Rich Felker Jan. 28, 2020, 1:29 p.m.
On Tue, Jan 28, 2020 at 02:44:07PM +0900, Leesoo Ahn wrote:
> Dear musl developers,
> 
> Hello!, it seems that musl currently has a memory leak issue in
> multi-threaded program. It occurs in the below situation of latest
> (v1.1.24) source. Also, not only in 32-bits[1], but also 64-bits[2]
> as well.
> 
> When a program create and run, at least, two threads or more with
> pthread APIs, VSZ of the program by ps command keeps increasing.
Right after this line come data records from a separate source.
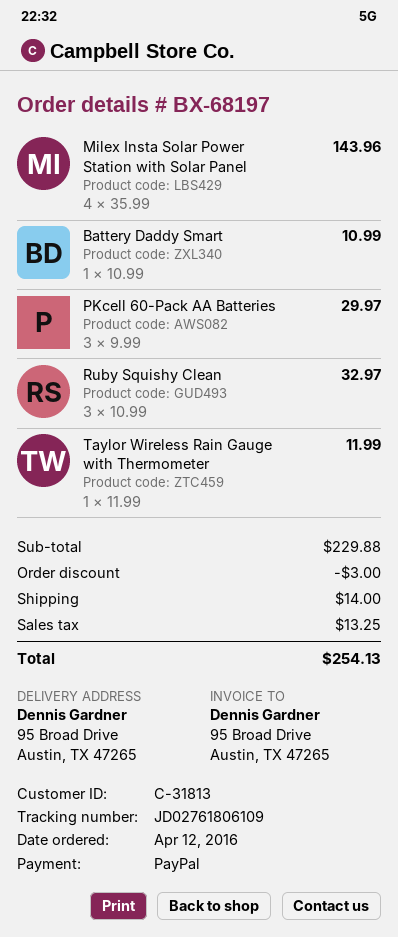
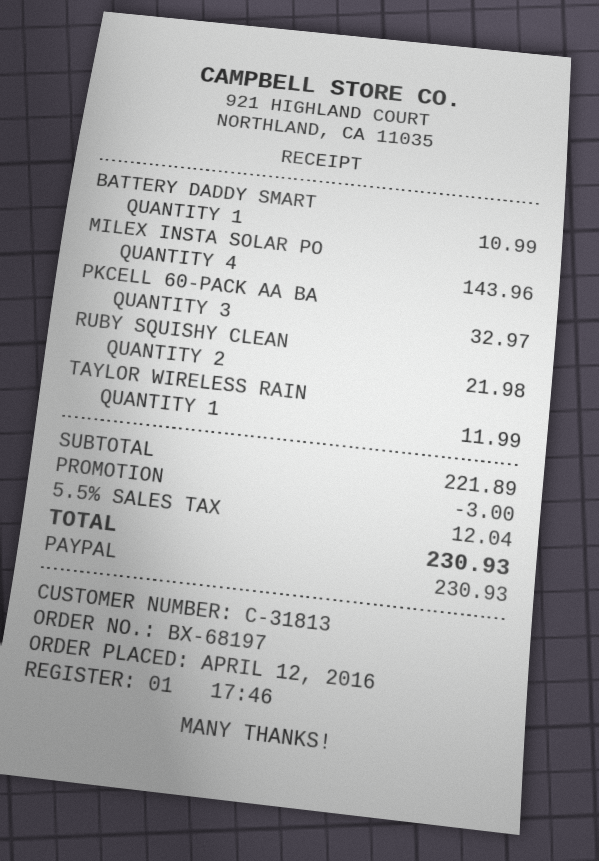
PKcell 60-Pack AA Batteries: 3 for 29.97 -> 3 for 32.97
Ruby Squishy Clean: 3 for 32.97 -> 2 for 21.98
subtotal: 229.88 -> 221.89
shipping: 14.00 -> none
tax: 13.25 -> 12.04
total: 254.13 -> 230.93

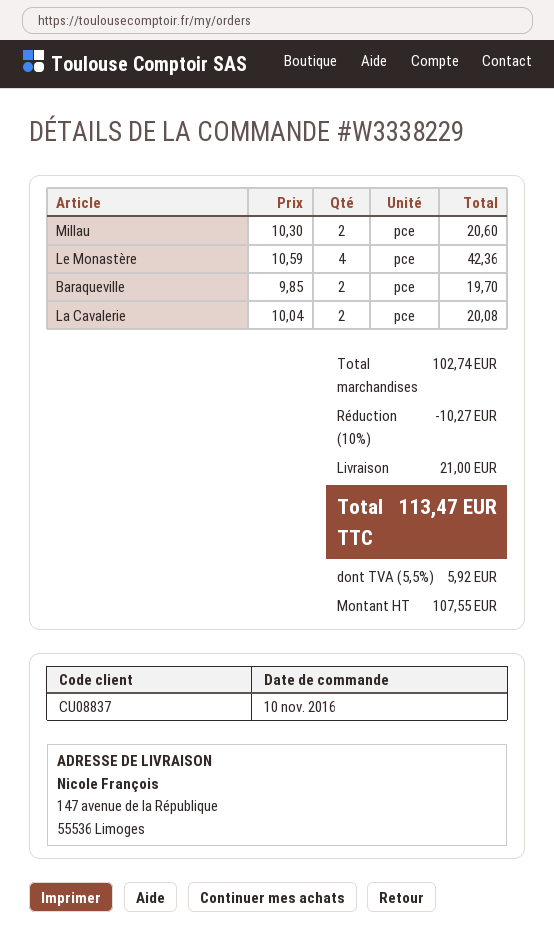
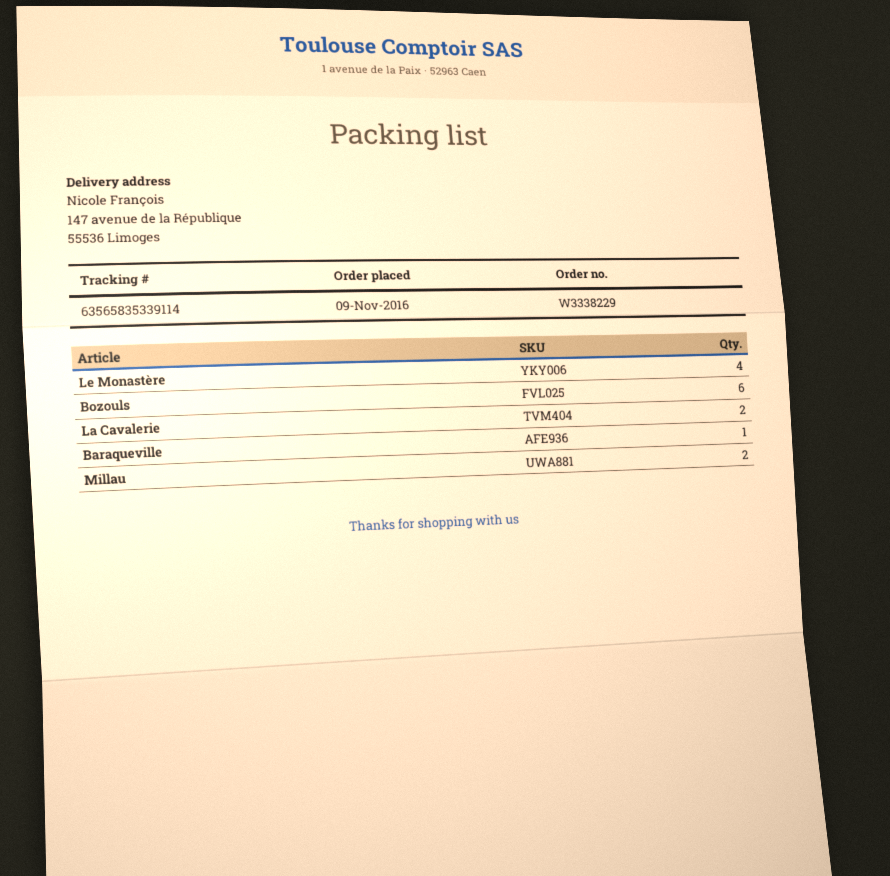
order date: 2016-11-10 -> 2016-11-09
Baraqueville: 2 -> 1
Bozouls: none -> 6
But
> here is a weird thing that it is fine 'IF ONLY ONE' pthread is
> created and run.
> 
> To confirm the issue in your host machine, please follow the instructions,
> 
> 0. Clone the musl git and get inside.
> 1. Build with these options for static build, ./configure
> --prefix=$(pwd)/_build_dir --disable-shared
> 2. Download the test code[3], then build with the command,
> ../_build_dir/bin/musl-gcc ./test.c
> 3. Run this script, ./a.out &; while [ 1 ]; do { ps aux | grep
> [a].out | grep -v grep; sleep 1; } done
> 
> You may figure out that VSZ keeps increasing.
> 
> BUT, when I make it to try to allocate memory all the time by kernel
> mmap with this diff[4] as workaround, although it creates more
> pthreads than 2, the issue never happens.
> 
> It would be really thankful if you guys could confirm it and find
> out the way to fix the bug.

This is a known issue described in:

https://www.openwall.com/lists/musl/2018/10/30/2

and likely several times before that, though it was not realized that
people were hitting it in practice (vs it just being theoretical)
until around that time. I posted an experimental mitigation patch last
spring:

https://www.openwall.com/lists/musl/2019/04/12/4

but it's not heavily tested and its impact on performance is
significant. I think it should be ok if you need an immediate fix, but
you should do some testing to make sure. If you go this route, reports
of any problems (or success) would be nice to hear about.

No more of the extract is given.